=== Work task ===
Only the lines holding "framework" are wanted; find them in the listing and return each one.

=== Records for processing ===
━━━

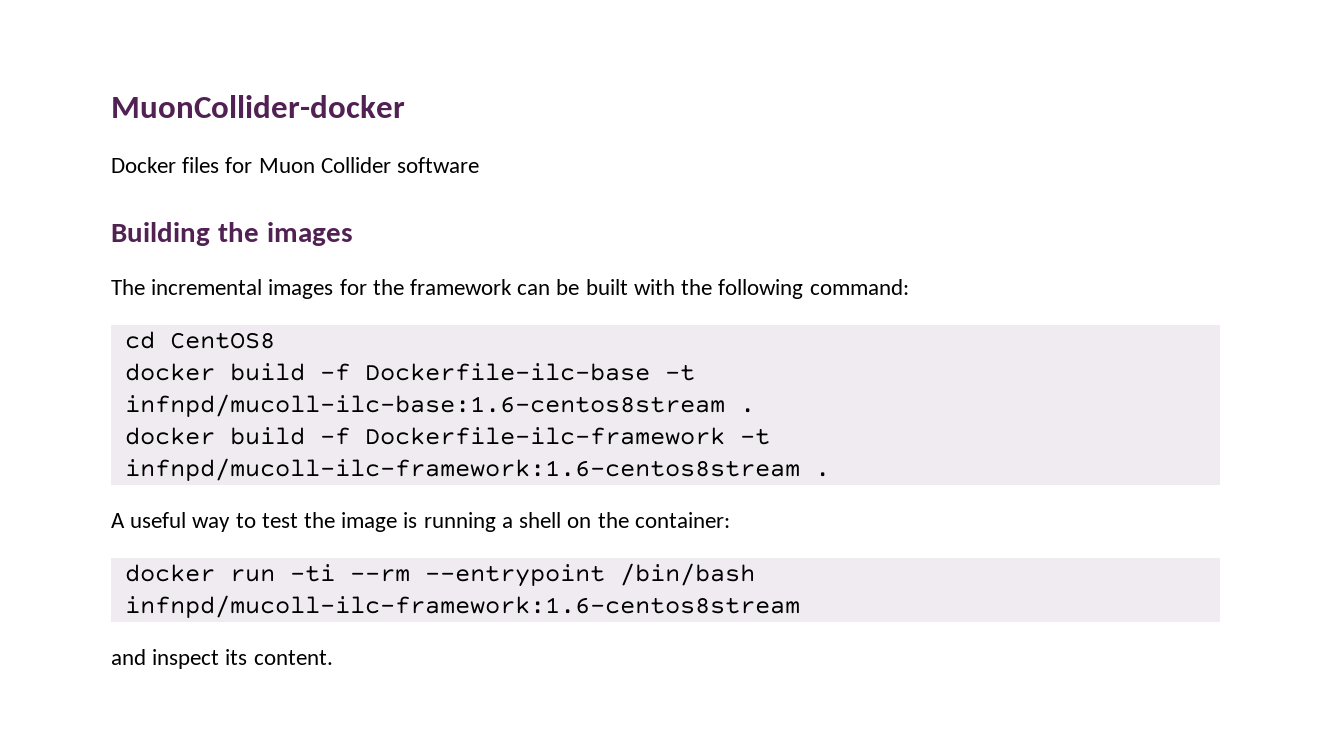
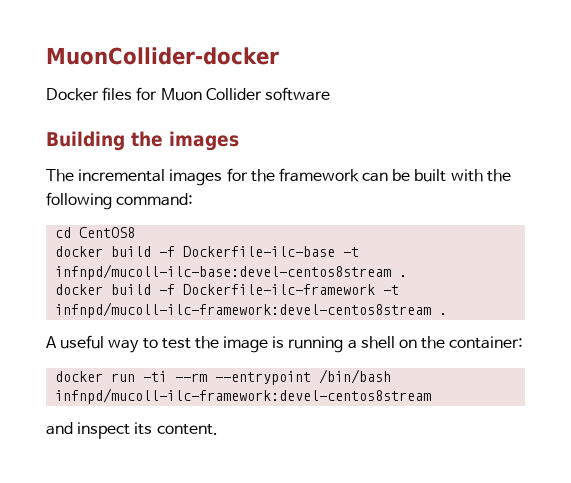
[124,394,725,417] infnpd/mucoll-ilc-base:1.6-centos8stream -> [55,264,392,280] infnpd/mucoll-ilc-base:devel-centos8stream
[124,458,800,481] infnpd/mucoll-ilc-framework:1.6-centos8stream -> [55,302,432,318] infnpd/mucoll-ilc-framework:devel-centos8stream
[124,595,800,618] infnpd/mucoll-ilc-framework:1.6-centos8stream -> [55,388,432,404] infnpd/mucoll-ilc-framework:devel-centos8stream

━━━

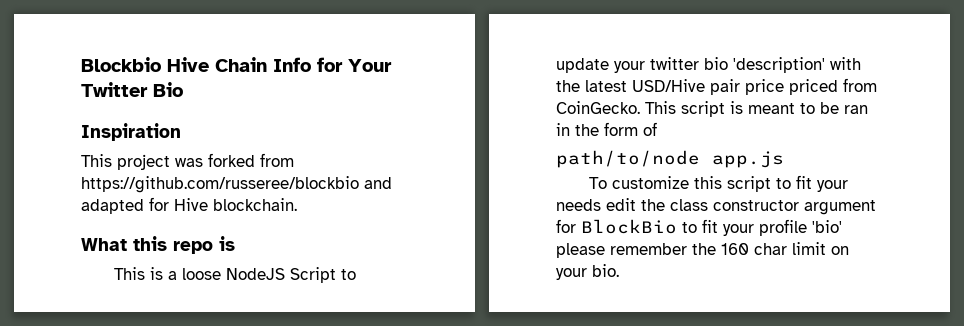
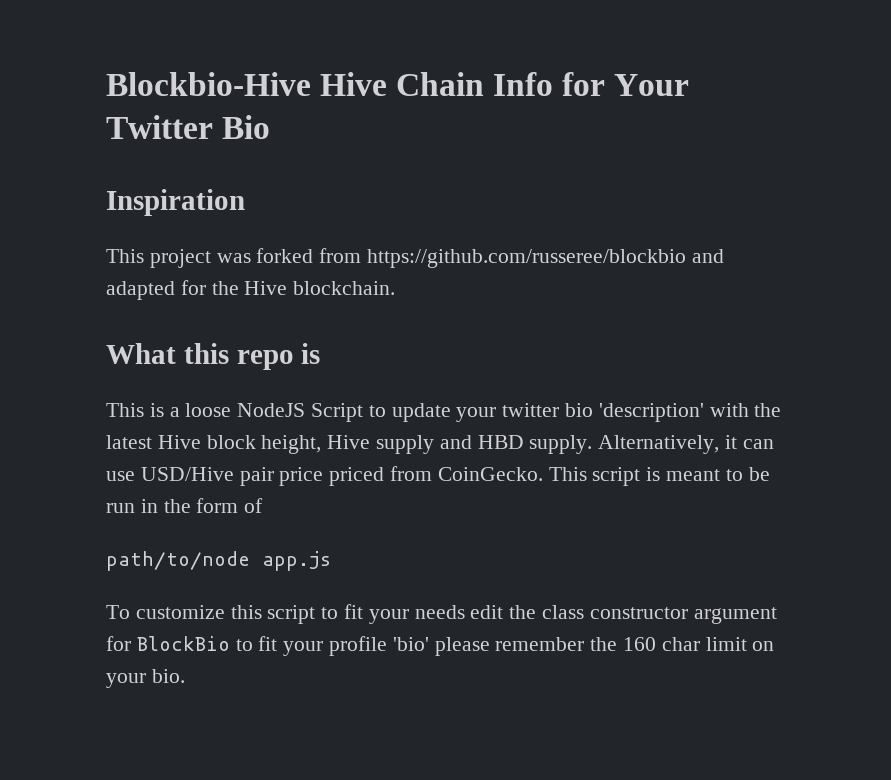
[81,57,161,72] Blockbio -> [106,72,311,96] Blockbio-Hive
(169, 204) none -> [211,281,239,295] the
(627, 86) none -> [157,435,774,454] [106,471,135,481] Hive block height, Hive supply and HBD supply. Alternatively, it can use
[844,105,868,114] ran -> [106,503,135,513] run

━━━

=== Solution to this problem ===
[124,458,800,481] infnpd/mucoll-ilc-framework:1.6-centos8stream -> [55,302,432,318] infnpd/mucoll-ilc-framework:devel-centos8stream
[124,595,800,618] infnpd/mucoll-ilc-framework:1.6-centos8stream -> [55,388,432,404] infnpd/mucoll-ilc-framework:devel-centos8stream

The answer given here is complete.